3. Violets. These dainty flowers, with edible and fragrant blooms, may be diminutive in size but they are definitely eye-catching along the border of an English cottage garden. In terms of color, there is more to violets than just ‘violet,’ as they are also available in yellows, whites and blues.

4. Roses. We would be remiss if roses, one of the most universally loved flowers, did not get a mention here, as they are an essential backbone of an English cottage garden in their climbing, bush and shrub forms. There are thousands of rose species and cultivars in existence, even a David Austin shrub rose named ‘Cottage Rose,’ which might be apropos in a cottage garden.

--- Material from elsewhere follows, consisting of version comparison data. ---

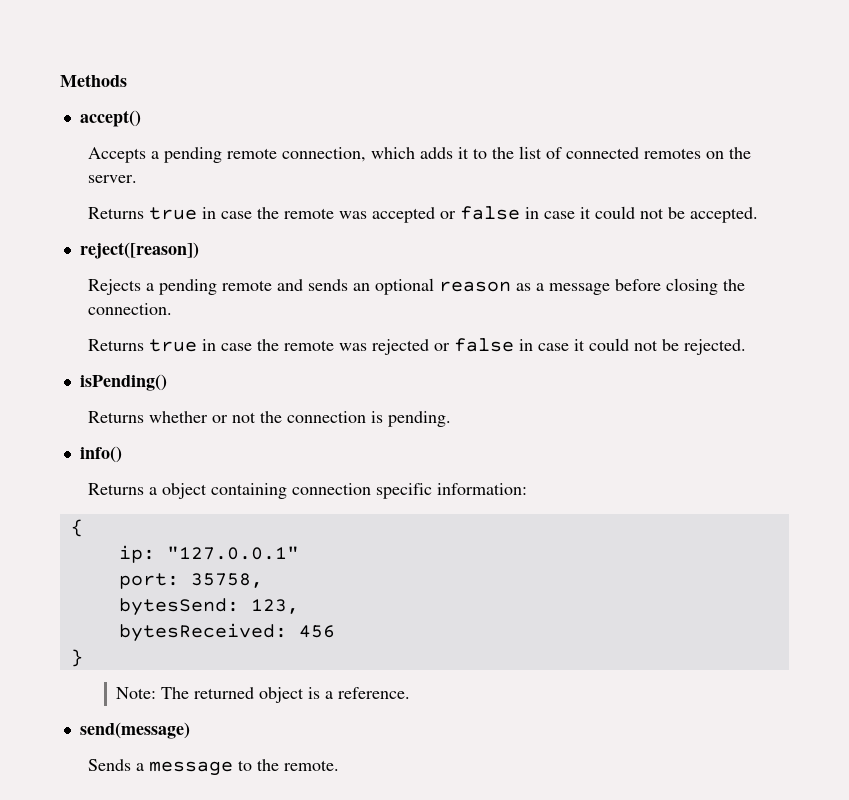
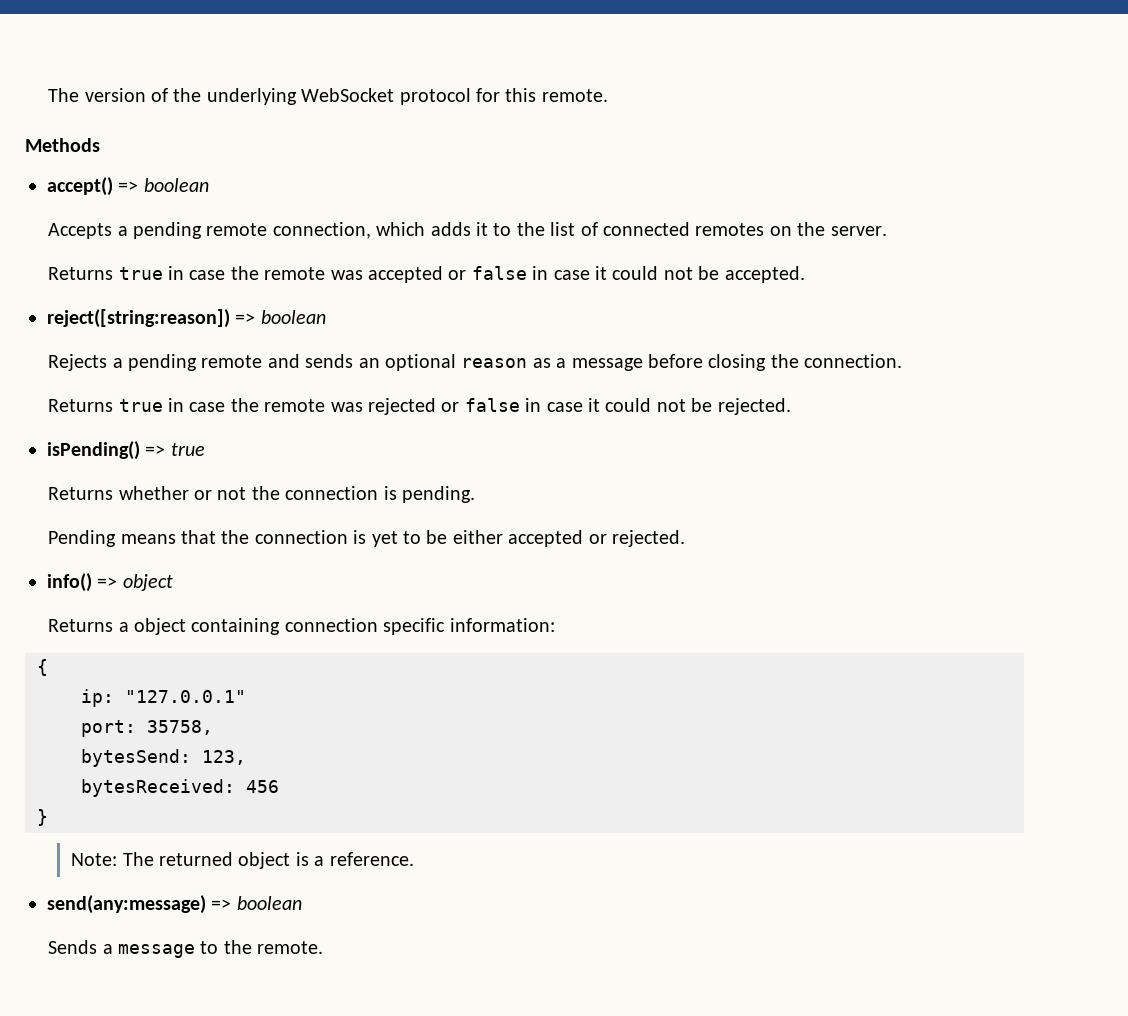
(60, 80) none -> [48,88,608,105] The version of the underlying WebSocket protocol for this remote. //
(141, 118) none -> [118,178,209,192] => boolean
[79,242,199,259] reject([reason]) -> [47,309,326,328] reject([string:reason]) => boolean
(167, 382) none -> [145,443,205,456] => true
(452, 419) none -> [48,530,685,547] // Pending means that the connection is yet to be either accepted or rejected.
(122, 454) none -> [97,574,173,591] => object
[79,722,190,739] send(message) -> [47,895,302,914] send(any:message) => boolean

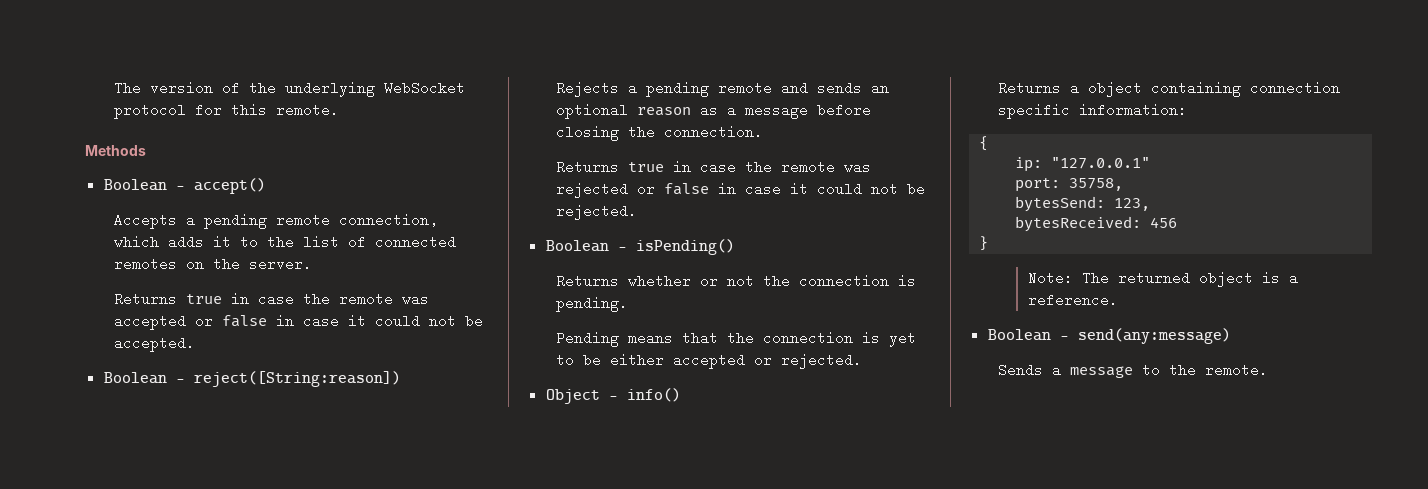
(100, 145) none -> [103,179,185,191] Boolean -
[118,178,209,192] => boolean -> (266, 186) none
[47,309,326,328] reject([string:reason]) => boolean -> [103,371,401,387] Boolean - reject([String:reason])
(791, 406) none -> [545,240,627,252] Boolean -
[145,443,205,456] => true -> (735, 247) none
(685, 538) none -> [545,389,618,404] Object -
[97,574,173,591] => object -> (681, 395) none
(414, 859) none -> [987,329,1069,341] Boolean -
[211,896,302,910] => boolean -> (1231, 336) none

5. Lavender. Fragrant flowers make for an enticing cottage garden and, in this regard, lavender is an ideal choice. Lavender is a traditional cottage garden herb featuring spires of highly fragrant flowers in hues ranging from dark purple to white.

6. Hydrangeas. A cottage garden just wouldn’t be complete without some big beautiful bloomers, and hydrangeas fit the bill quite nicely. Their large spherical, flat or cone-shaped flower heads will surely add an element of interest. Hydrangeas are available in shrub or climbing varieties in a multitude of colors, including white, pink, red or blue.

7. Foxglove. Self-seeding plants are also ideal for a low-maintenance cottage garden that will remain lush and full. Foxgloves are considered a must-have in cottage gardens not only because these biennial plants reseed themselves but for the fact that they simply are statuesque beauties with their tall spires lined with bell-shaped flowers.

8. Bellflower. Many cottage garden plants are great cutting flowers. Bellflower is no exception with spikes adorned with nodding bell flowers, in early to mid-summer. While commonly found in blue, they are also, depending on the variety, available in hues of pink, white and purple.

9. Daisies. A cottage garden need not be all ruffles and frills. Simple elements also add to the ambiance of a cottage garden and bring a nice balance. This is where daisies come in. The English daisy, or common daisy, has white petals and a yellow center.

10. Borage. The early English gardens were more focused on growing food and medicine to sustain a family, so in keeping with tradition, it’s great to include a few plants that cater to those interests in an English garden as a throwback to history. The borage herb is an old-fashioned plant that likely graced the early gardens, as it was a popular culinary herb. Borage not only has value but also beauty, with its bright blue flowers.